## Exercise prompt
Starting at the line that contains "font-size: 27px;", transcribe every remaining line of the data below exactly, and omit all pictures.

*** Opening Source material ***

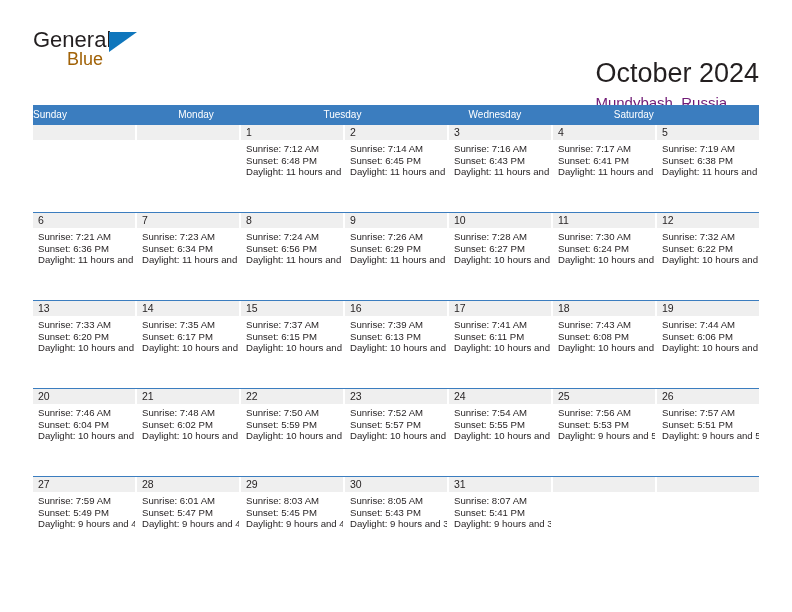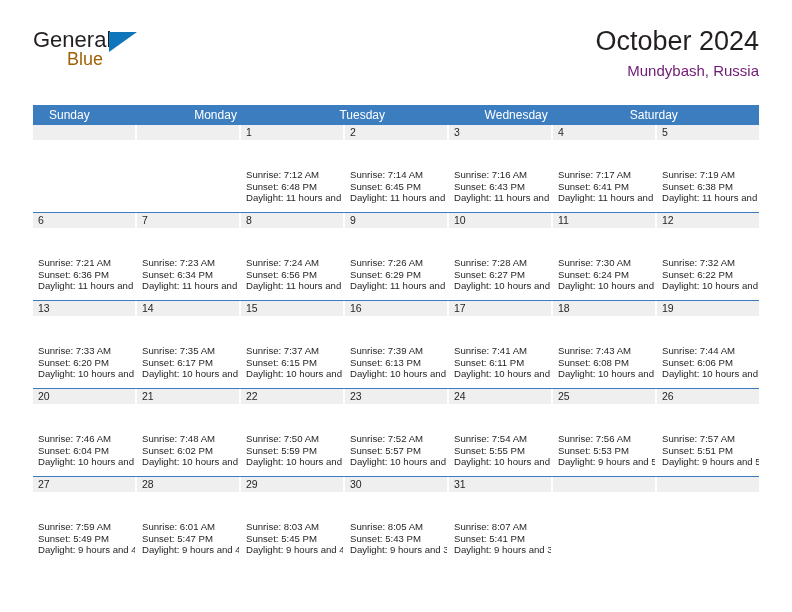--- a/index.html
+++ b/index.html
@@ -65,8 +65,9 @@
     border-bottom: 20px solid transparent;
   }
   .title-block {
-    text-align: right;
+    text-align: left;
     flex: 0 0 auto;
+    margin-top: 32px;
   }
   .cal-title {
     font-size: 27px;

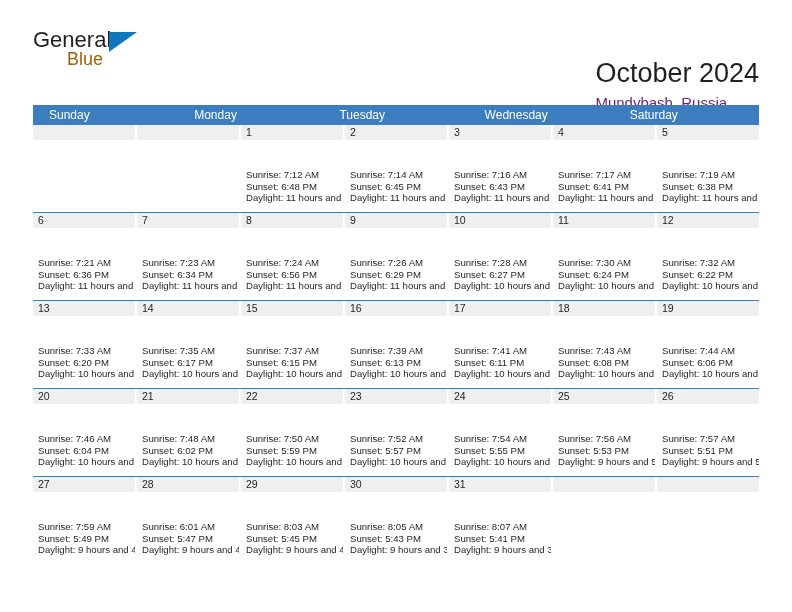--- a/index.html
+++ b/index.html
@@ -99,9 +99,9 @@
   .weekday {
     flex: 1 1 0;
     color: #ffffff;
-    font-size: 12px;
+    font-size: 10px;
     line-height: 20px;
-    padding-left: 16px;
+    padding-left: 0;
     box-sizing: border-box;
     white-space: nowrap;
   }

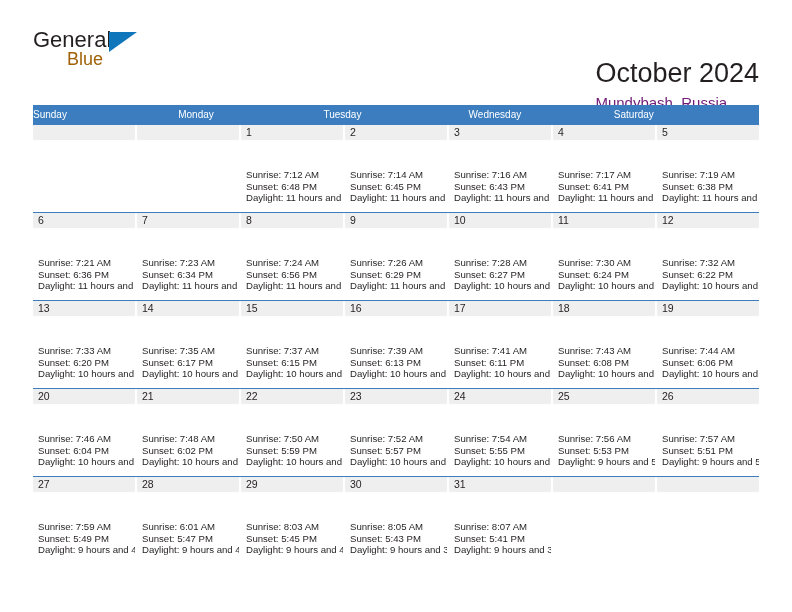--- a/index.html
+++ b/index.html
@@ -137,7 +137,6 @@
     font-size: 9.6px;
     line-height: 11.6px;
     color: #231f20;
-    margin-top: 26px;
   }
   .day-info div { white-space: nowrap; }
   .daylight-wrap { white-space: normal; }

*** Closing Source material ***

## Output for this task
     font-size: 27px;

--- a/index.html
+++ b/index.html
@@ -99,9 +99,9 @@
   .weekday {
     flex: 1 1 0;
     color: #ffffff;
-    font-size: 12px;
+    font-size: 10px;
     line-height: 20px;
-    padding-left: 16px;
+    padding-left: 0;
     box-sizing: border-box;
     white-space: nowrap;
   }

--- a/index.html
+++ b/index.html
@@ -137,7 +137,6 @@
     font-size: 9.6px;
     line-height: 11.6px;
     color: #231f20;
-    margin-top: 26px;
   }
   .day-info div { white-space: nowrap; }
   .daylight-wrap { white-space: normal; }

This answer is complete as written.